El cielo cae más bajo, más hondo y cenital, pasando Antón Martín. Algo tiene esta plaza de Madrid que nos ensancha el ánimo, que amplía su trazo aéreo con un dibujo de sabor metálico. Muy cerca del monumento El abrazo , erigido en recuerdo de los abogados laboralistas de Atocha, bajando por Santa Isabel, está la calle Zurita, donde el Teatro del Barrio se levanta con los viejos neones que anunciaban la entrada en la legendaria Sala Triángulo. Lo que pudo haberse convertido en otra ruina urbana, un nuevo derrumbe del ánimo interior, ahora es el epicentro de una nueva manera de contemplar el hecho escénico y crearlo, participando en él y haciéndolo posible en una realidad de expresión colectiva, como si el escenario fuera una parte del público.

En el madrileño Teatro del Barrio, la escena se convierte en una acción directa sobre la actualidad. Además de político y documental, estamos ante una especie de teatro periodístico que supera la distancia con la inmediatez para cuestionarla dramáticamente. La iniciativa concita un doble interés: la tabla y la noticia, convertidas en un ejercicio artístico de ciudadanía. Se hizo con la obra Ruz-Bárcenas , de Jordi Casanovas, en la reproducción dramatizada del interrogatorio del juez al extesorero sobre la financiación irregular del Partido Popular. También en el impactante y sufrido monólogo, calado de información, ritmo y comicidad, pero también dolor, herida disección de la realidad propia y crítica histórica a nuestra convivencia, Autorretrato de un joven capitalista español , interpretado y escrito por Alberto San Juan. En esa línea, pero con otro punto de partida, se ha estrenado esta semana Las guerras correctas , que por la dimensión de la propuesta, transversal en el tiempo, enfrentada al hoy, y por el material que maneja y se digiere con el espectador, es ya destino obligado del teatro actual, si lo entendemos como foro de ciudadanía y reflexión, de duda y de zozobra, con su calambre eléctrico.

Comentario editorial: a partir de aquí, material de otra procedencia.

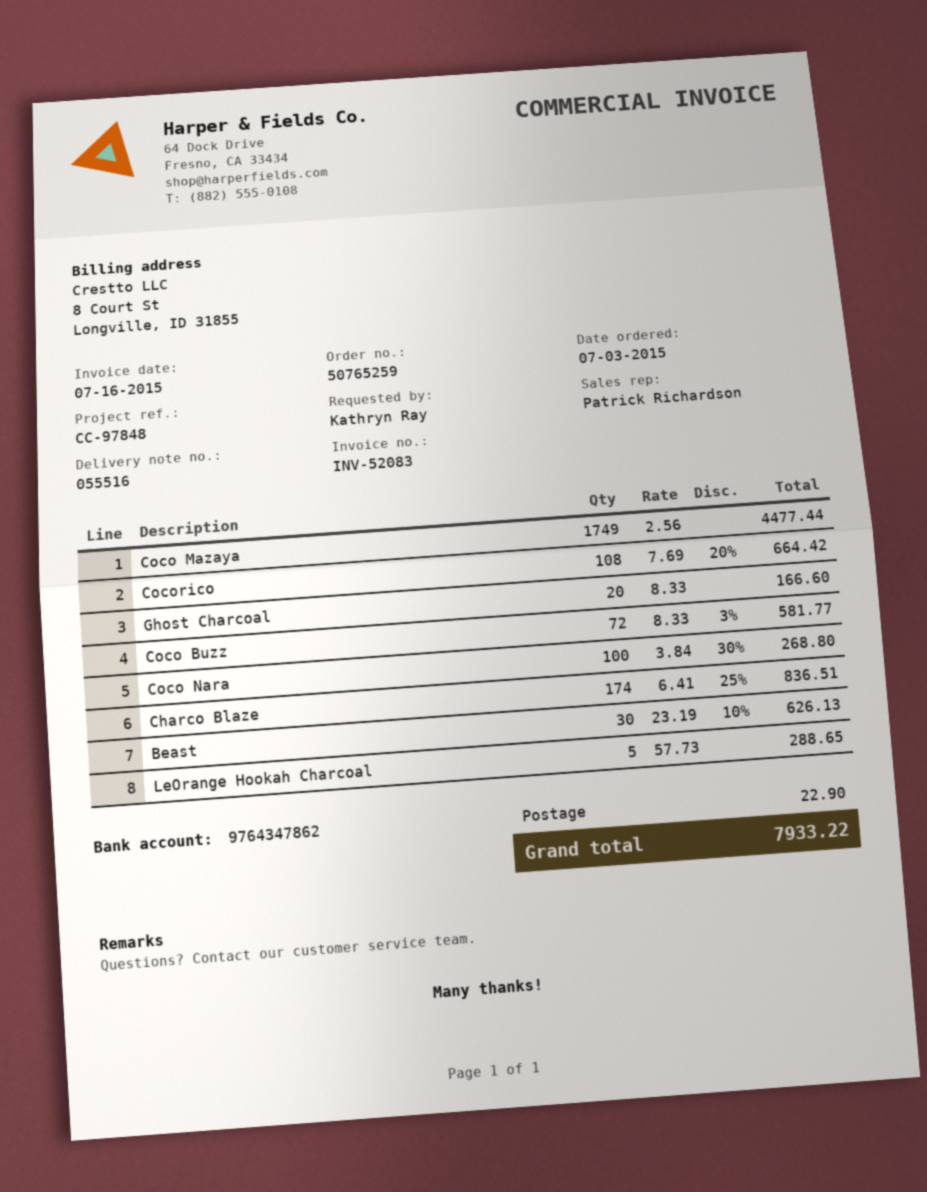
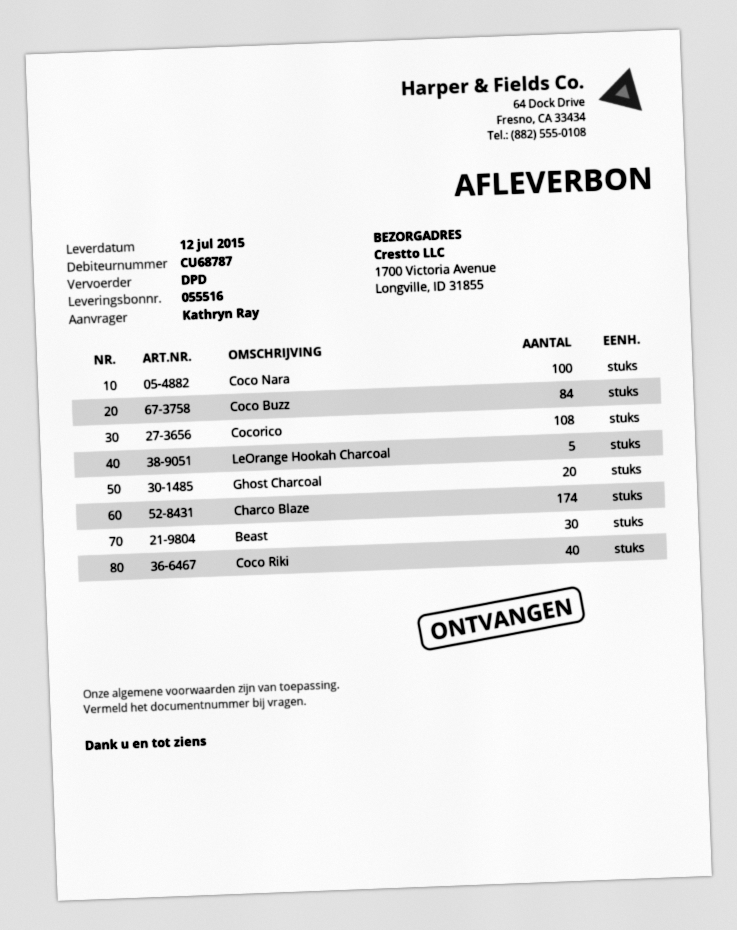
Coco Mazaya: 1749 -> none
Coco Buzz: 72 -> 84
Coco Riki: none -> 40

Todos los que la vimos recordamos la entrevista de Iñaki Gabilondo a Felipe González en RTVE la noche del 9 de enero de 1995. Gabriel Ochoa, autor y director de Las guerras correctas , pensó en esa entrevista como una representación. El drama estaba en el plató de una televisión pública en la que un presidente del Gobierno aceptaba ser libremente entrevistado en horario de máxima audiencia. El conflicto previo estaba dado: el GAL, con su nota mayor de gravedad, salvajismo y dolor en la tortura y posterior ejecución de los etarras Lasa y Zabala, con su sentencia ósea dictada con su fosa de cal viva. Gabriel Ochoa se sitúa en la secuencia anterior a la entrevista, cuando Iñaki Gabilondo, en Nueva York, recibe una llamada de Jordi García Candau, director de RTVE, ofreciéndole entrevistar al presidente del Gobierno. Sobre los términos en que se organizó esa entrevista, y también la presencia de sus primeros protagonistas --el propio Gabilondo y Felipe González-- y los secundarios --García Candau y un omnipresente conspirador, en su comicidad cínica, Alfredo Pérez Rubalcaba genialmente interpretado por Chani Martín--, hasta una conversación posterior entre González y Gabilondo, tras la mayoría absoluta de José María Aznar en el 2000, pasando por la tensión de la propia entrevista, se articula Las guerras correctas , un ejercicio de equilibrismo dramático entre la interpretaciones y sus referentes, lo ya sabido del asunto y también su intrahistoria, con sus dilemas éticos, extraordinariamente bien armado, sobrio y efectivo, tremendamente nuevo, fresco y grave, con la literatura convertida en un espejo no cóncavo, sino cortante de la realidad. Nada hay de esperpento en Las guerras correctas, sino fotografías que reclaman vivir.

Quizá Manolo Solo, Luis Callejo y César Tormo no tratan de ser González, Gabilondo y García Candau, pero al final lo son: porque consiguen que dejemos de pensar en sus caras y voces para habitar una nueva situación. Producida por Alberto San Juan, Las guerras correctas ofrece un discurso dramático que se compartirá o no, con una nueva escena abierta y necesaria, con sus pliegues morales, que a todos dignifica.

Como cantó Pablo Guerrero, es tiempo de vivir, de soñar y de creer. También de superar el alegato, para hacer una acción de la creencia. En Madrid, el Teatro del Barrio nos enseña cómo el escenario de la realidad puede ser habitado otra vez por la gente.